Today I'm continuing my interview with Dr. Ronald Schultz, Professor and Chair, Department of Pathobiological Sciences, School of Veterinary Science at the University of Wisconsin – Madison.
In part 1 of this series, Dr. Schultz and I talked about core and non-core vaccines and the difference between vaccinating and immunizing. In part 2 we continued our discussion of core vaccines and the length of protection they offer.
The next subject I wanted Dr. Schultz to talk to us about is the vaccine that is mandatory in every state in the U.S. – the rabies vaccine. I want to talk about why some states have 1-year and 3-year vaccination options.
Some of my Natural Pet clients think the 3-year vaccine is 3 times stronger. Others think it has been researched 3 times longer. So I asked Dr. Schultz to shed some light on the subject of rabies vaccines.
Dr. Schultz points out that the rabies shot is a good example of a noninfectious vaccine.
Prior to the mid-1980s, all canine and feline rabies vaccines were what is known as 'modified live.' One dose was adequate to immunize a puppy or kitten. We generally gave those vaccinations at 12 weeks or older, when there was no maternally-derived antibody left to interfere.
Back in those days, with the modified live vaccine, we re-vaccinated each year because we didn't know whether immunity lasted longer than a year.
In the late 1970s – early 1980s, some kittens given rabies vaccines in California actually acquired the disease. That situation caused the USDA to rethink the wisdom of the modified live rabies vaccine. In reality, though, rather than the modified live vaccine turning virulent, it could have been that the kittens were severely immunosuppressed. They might have been infected with feline leukemia and/or feline immune deficiency viruses, which made them susceptible to the rabies virus.
Whatever the cause of the kittens developing rabies, it was decided modified live or infectious rabies vaccines were no longer advisable. At that point, we moved entirely to a non-infectious, killed, inactivated rabies vaccine. Inactivated vaccines are not as potent as modified live products.
However, we never changed the rabies vaccination one-dose protocol, even though we changed the vaccine. My recommendation back in the mid 1970s when we made the switch to an inactivated product, was to give two doses, 2 to 4 weeks apart, and then re-vaccinate in a year. But that's not what happened.

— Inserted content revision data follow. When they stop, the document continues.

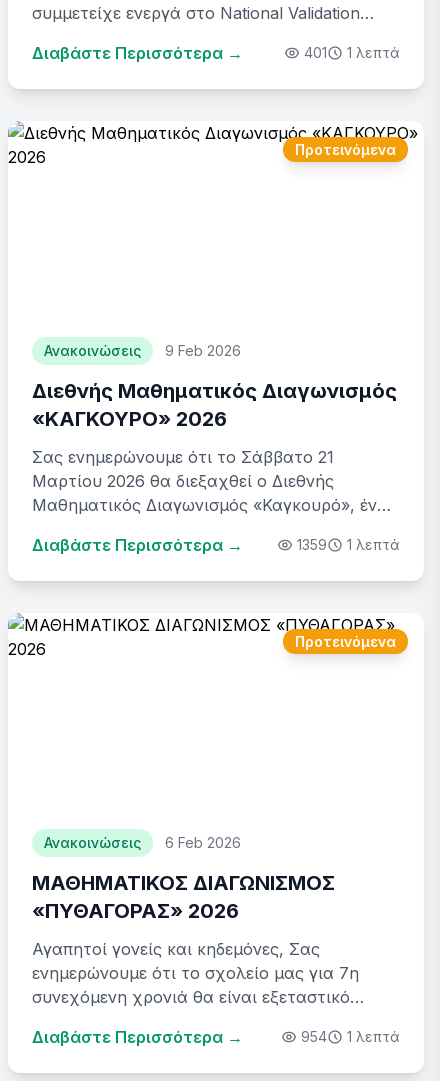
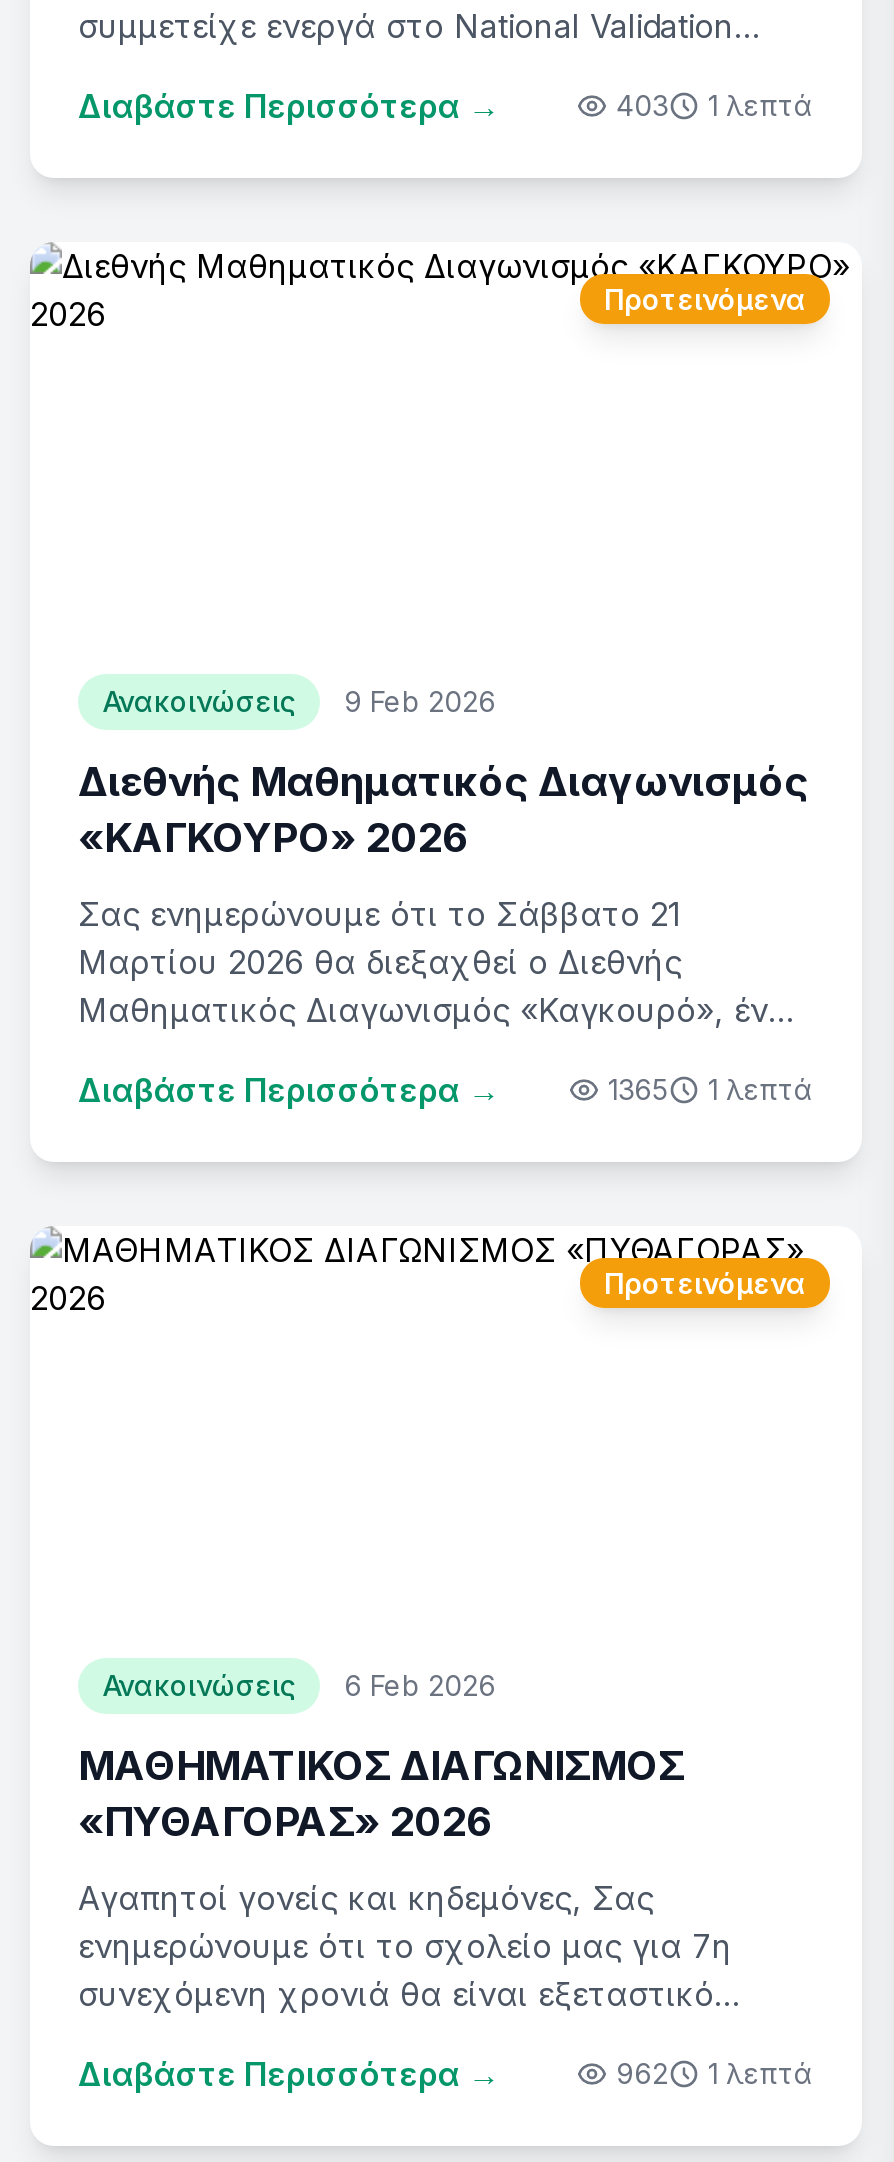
- 401 1 λεπτά
+ 403 1 λεπτά

- 1359 1 λεπτά
+ 1365 1 λεπτά

- 954 1 λεπτά
+ 962 1 λεπτά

Fortunately, the rabies glycoprotein antigen in the killed vaccine is very powerful. And an adjuvant was added, which is the case with most inactivated vaccines.
An adjuvant is a very strong immuno-stimulant, and the one added to the killed rabies vaccine provided enough boost to the glycoprotein that one dose was enough to immunize most pets for a year.
As a general rule for killed vaccines, if we go much beyond 6 to 8 weeks between the two doses, we're providing essentially no protection at all. The leptospirosis vaccine is a good example – we could never go beyond 6 weeks between the two doses, because immunity would not be established. The lepto antigen is very weak compared to the rabies antigen.
Adjuvants in Pet Vaccines
I asked Dr. Schultz to discuss the use of adjuvants in veterinary vaccines. We know that thimerosal, an adjuvant included in human vaccines, has been removed due to health concerns.
Dr. Schultz points out there are a number of substances commonly added to vaccines, for example preservatives. Thimerosal, which contains mercury, is a very effective preservative. It has been added to human vaccines for many years, however, it hasn't been used in many veterinary vaccines.
Thimerosal is a concern because it contains the heavy metal mercury, which can cause adverse reactions and is very neurotoxic at high levels. The majority of human vaccines no longer contain thimerosal, and Dr. Schultz is not aware of any veterinary vaccine that contains it.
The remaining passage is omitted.